Am Pfingstsonntag riss gegen Abend die Wolkendecke immer mehr auf und es war auch nicht so kalt und windig wie die Tage zuvor. Es sah so aus, als könne sich das halten und auch die Wetterfrösche versprachen ein paar fast wolkenlose Stunden.

Kurz entschlossen stellte ich den kleinen 6 Zoll Dobson, mit dem ich schon am Morgen einige Wolkenlücken zur Sonnenbeobachtung nutzen konnte, nochmal auf den Balkon. An Deepsky war beim hoch stehenden Mond im Alter von knapp 12 Tagen eher nicht zu denken, also dann eben Dreiviertelmond, wenn er sich schon so aufdrängt. So wurde die indirekte Beleuchtung durch die großen Balkonfenster aktiviert und der Binoansatz mit den 26er Plössel-Okularen bestückt, die 18er Orthos wurden zum Wechseln vorgesehen. Das ergibt mit der komakorrigierenden Barlow vor dem Binoansatz Vergrößerungen zwischen 92 und 150fach. Das sollte reichen. Weil ich auch endlich mal am Mond zeichnen wollte, sollten es erst mal geringere Vergrößerungen sein, damit die Detailflut nicht zu erschlagend wird.

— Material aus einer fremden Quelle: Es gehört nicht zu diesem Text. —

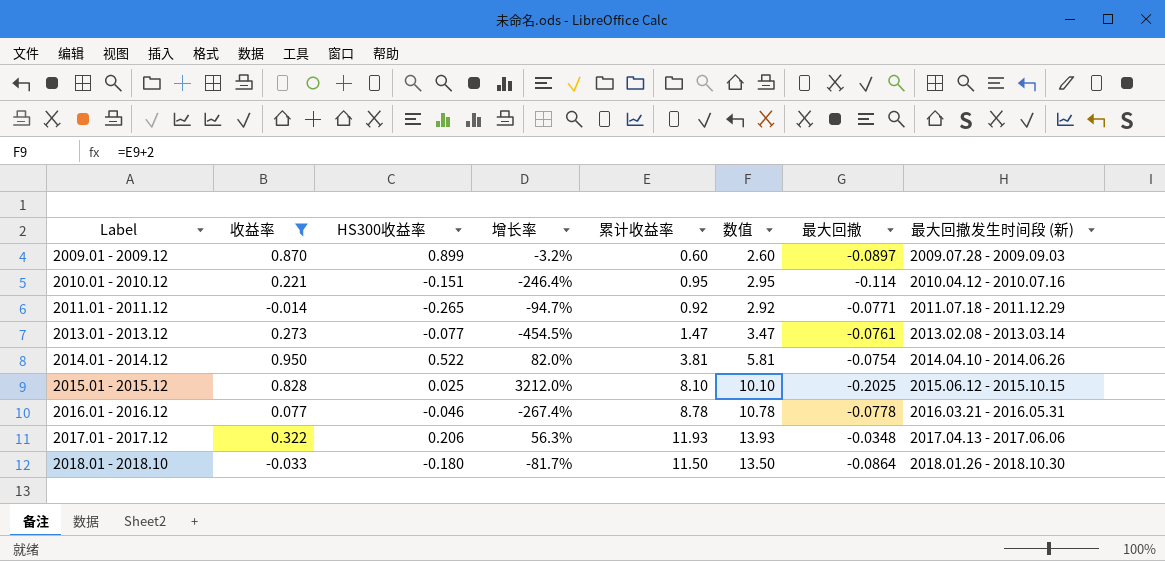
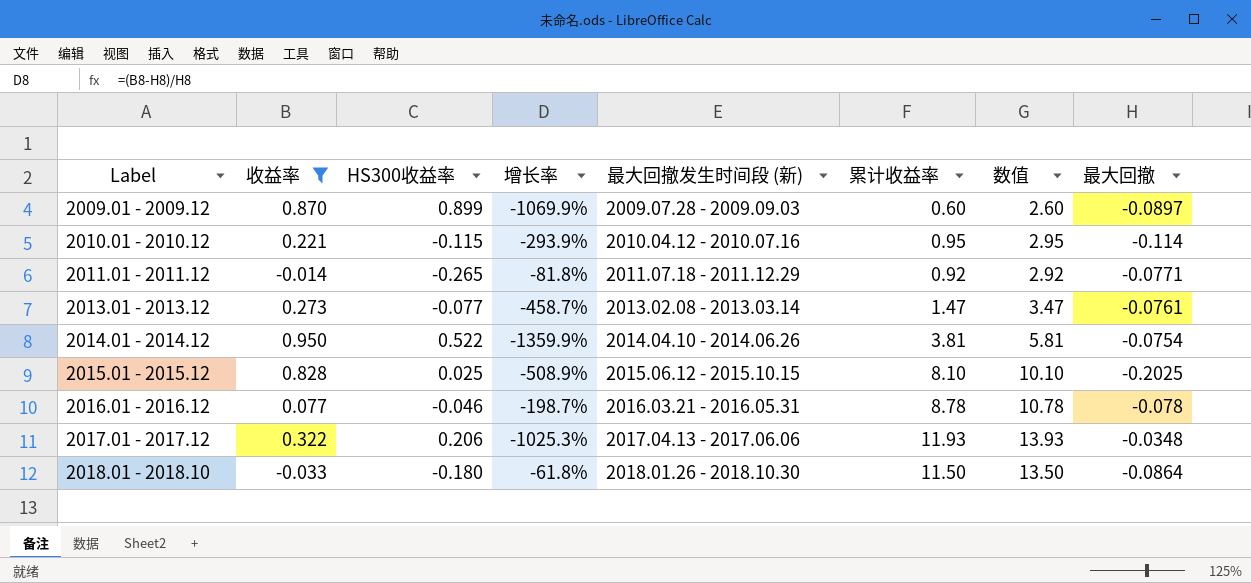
column 增长率 | formula: ([收益率] - [HS300收益率]) / [HS300收益率] -> ([收益率] - [最大回撤]) / [最大回撤]
column 最大回撤发生时间段 (新) | position: 8 -> 5
2010.01 - 2010.12 | HS300收益率: -0.151 -> -0.115
2016.01 - 2016.12 | 最大回撤: -0.0778 -> -0.078

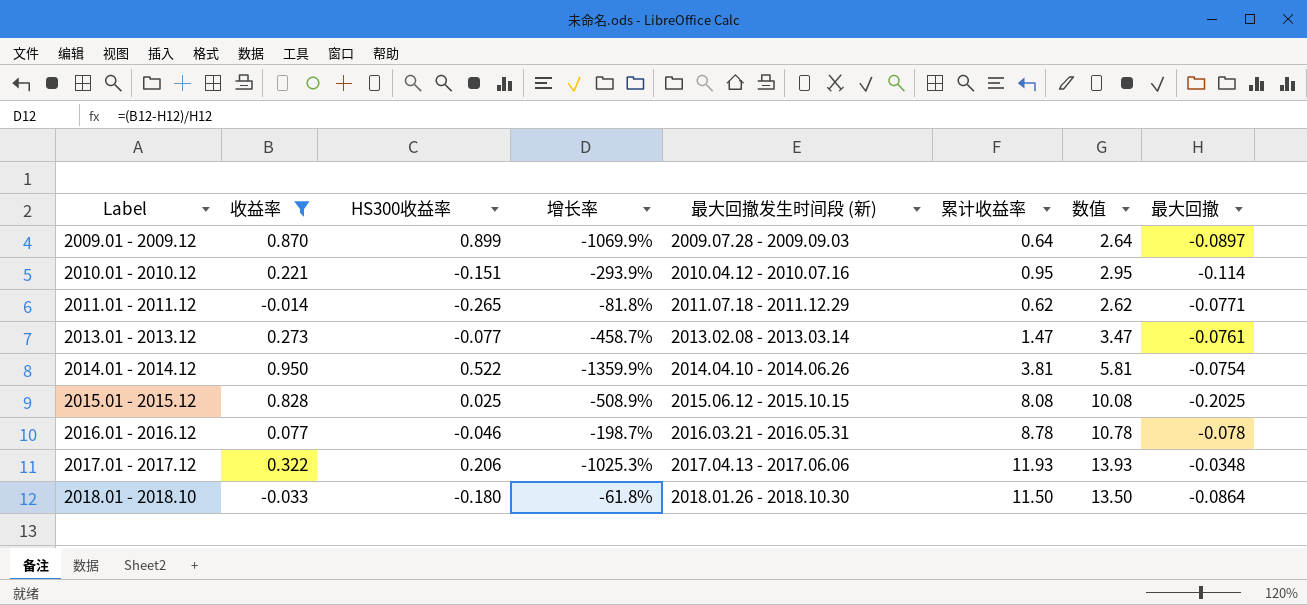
2009.01 - 2009.12 | 累计收益率: 0.60 -> 0.64
2009.01 - 2009.12 | 数值: 2.60 -> 2.64
2010.01 - 2010.12 | HS300收益率: -0.115 -> -0.151
2011.01 - 2011.12 | 累计收益率: 0.92 -> 0.62
2011.01 - 2011.12 | 数值: 2.92 -> 2.62
2015.01 - 2015.12 | 累计收益率: 8.10 -> 8.08
2015.01 - 2015.12 | 数值: 10.10 -> 10.08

Mit der Hintergrundbeleuchtung verhindere ich die Dunkeladaption meiner Augen, weil das am hellen Mond extrem stört und habe gleichzeitig Licht genug zum Zeichnen.

 

In der Totalen fallen mir sofort die beiden großen Krater Tycho und Copernikus auf. Sie sind mit ihren "Strahlensystemen", also den langgestreckten, hellen Fingern der Auswurfzonen immer ein auffälliger Blickfang, ebenso die dunklen Mare. Für das Schauspiel des goldenen Henkels, bei dem sich die Kämme des Juragebirges, von der Sonne hell angestrahlt, über die noch in dunklen Schatten gehüllte Regenbogenbucht des Mare Imbrium erheben, bin ich einen Tag zu spät.

Der Terminator, also die Schattenzone ist schon ein gutes Stück weiter gewandert und ich schaue mit den Augen daran entlang, sind doch hier, im Wechsel von Licht und Schatten, die Kontraste besonders hoch. Sehr hell leuchtet mir, ein Stückchen abseits davon, der Krater Aristarchus engegen. Der Krater hat etwa 40 Kilometer Durchmesser und seine Wälle ragen bis zu 3 Kilometer auf. Auf der, dem Terminator zugewandten, Seite fällt sofort das bekannte Schröter Tal ins Auge. Hier lohnt ein genauer Blick und auch eine Zeichnung, denn der benachbarte Krater Herodotus ist nur geringfügig kleiner als der große Nachbar, es gibt zahlreiche kleinere Krater, sowie Berge und Hochebenen im Umfeld. Der in der Zeichnung dunkle Übergang und die Erhebug des Schrötertals zum Krater Herodotus hin wird auch als Cobrakopf bezeichnet. Eine gewisse Ähnlichkeit lässt sich nicht leugnen.

Als  Besonderheit schwebt ein kleiner heller Fleck über der schwarzen Dämmerungszone, eine, für mich namenlose, Erhebung reckt sich aus dem Schatten ins Licht. 

Okay, das sind meine ersten Versuche am Mond. Es gibt sicher Leuter die das deutlich besser können, aber die Zeichnung gibt doch einen ganz brauchbaren Eindruck von der Region wieder. Mal sehen, wie sich das noch entwickelt.

Im Newtonanblick etwas weiter nach unten, am Terminator entlang, fiel mir einen Region auf, wo die Licht-/Schattengrenze regelrecht zerrissen und deformiert aussah.

Es handelt sich um Mons Rümker, ein Mondgebirge vulkanischen Ursprungs, welches zum Beobachtungszeitpunkt exakt auf der Schnittlinie des Terminators lag.


     

Ein Schauspiel, welches sich nur wenige Stunden bietet und das sich schnell verändert. Ich habe nur einen hoch vergrößerten Ausschnitt gewählt.

Bei der Gelegenheit stolpert man bei der Suche nach den Bezeichnungen der Strukturen dann darüber, dass Kleinkrater im Umfeld ihren größeren "Brüdern" häufig mit fortlaufenden Buchstaben zugeordnet werden. Der kreisförmige helle Fleck ganz rechts am Terminator ist Rümker C. Die 1 markiert Rümker E, die 2 Rümker L.

So weit, so gut. Die Zeichnungen sind hochgradig verbesserungsfähig. Ich weiß nicht, ob mit die Weiterführung Spass macht. Andererseits bemerke ich, wie viel mehr man beim Zeichnen sieht, weil man sich einfach viel mehr auf das Sehen konzentriert, als bein reinen spazieren gucken.